Postponed team eye crack at Breeders’ Cup

Postponed could be bound for the Breeders’ Cup Turf should he none for the worse for his run in the Prix de l’Arc de Triomphe.
Postponed team eye crack at Breeders’ Cup

Roger Varian’s top-class middle-distance performer is ante-post favourite at around 4-1 for the mile-and-a-half Group One at Chantilly on October 2 after his victory in the Juddmonte International at York over an extended 10 furlongs last week.

“He’s a great horse and I’m so pleased how he’s come out of the race,” Varian told At The Races.

“You’re never quite sure when you run him back off a setback. You want that first run back to bring him forward and not send him backwards again.

“It’s certainly brought him forward. He’s come out of the race bouncing. He looks tighter and fresher for the run. I couldn’t be more pleased with how he looks since the Juddmonte.

“It was important to achieve that Group One win over 10 furlongs. Whether he needs to go over 10 furlongs again, possibly not. He’ll step back up to a mile and a half for a crack at the Arc next time.

“I think we’ll go straight to the Arc.

“If he comes through the Arc unscathed, we’d consider a crack at the Breeders’ Cup Turf and I should think that would be it for the year, but we’ve got a big one to focus on right now.”

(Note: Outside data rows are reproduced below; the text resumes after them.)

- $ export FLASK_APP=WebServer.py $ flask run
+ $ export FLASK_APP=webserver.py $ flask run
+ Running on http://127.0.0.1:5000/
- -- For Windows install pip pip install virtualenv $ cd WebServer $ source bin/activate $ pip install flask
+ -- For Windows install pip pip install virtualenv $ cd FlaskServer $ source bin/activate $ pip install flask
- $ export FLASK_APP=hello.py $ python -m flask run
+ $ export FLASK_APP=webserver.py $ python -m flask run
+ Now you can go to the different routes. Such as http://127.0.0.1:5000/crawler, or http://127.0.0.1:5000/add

La Cressonniere added further lustre to her Prix de l’Arc de Triomphe profile with a no-nonsense victory in the Prix de la Nonette at Deauville.

This season’s French Guineas and Oaks heroine, trained by the all-conquering Jean-Claude Rouget, stretched her unbeaten record to six races after she readily accounted for stablemate Jemayel in the Group Two over a mile and a quarter.

La Cressonniere was not overly extended in the hands of Cristian Demuro as the partnership glided into the clear once another Rouget inmate, Ouezy, had done her job as a pacemaker.

Rouget’s fourth representative, Lakalas, finished third.

With the David Simcock-trained Chinoiseries a late non-runner, British interests revolved around Nezwaah, from the Roger Varian yard, but the daughter of Dubawi was never a factor in the five-runner affair.

La Cressonniere was universally chopped in price to around the 8-1 mark for the Arc.

Connections of the daughter of Le Havre confirmed she would now head direct to Chantilly for Europe’s premier middle-distance race on October 2.

Sylvain Vidal, racing manager for her joint-owner Gerard Augustin-Normand, said: “We’re very happy with her - she did the job.

“The jockey told me it was very, very easy and was just like a canter in the morning.

“She did something special and Jean-Claude was very happy with her.

“She will not have had a hard race as it was very easy for her, and she will now be going straight to the Arc.”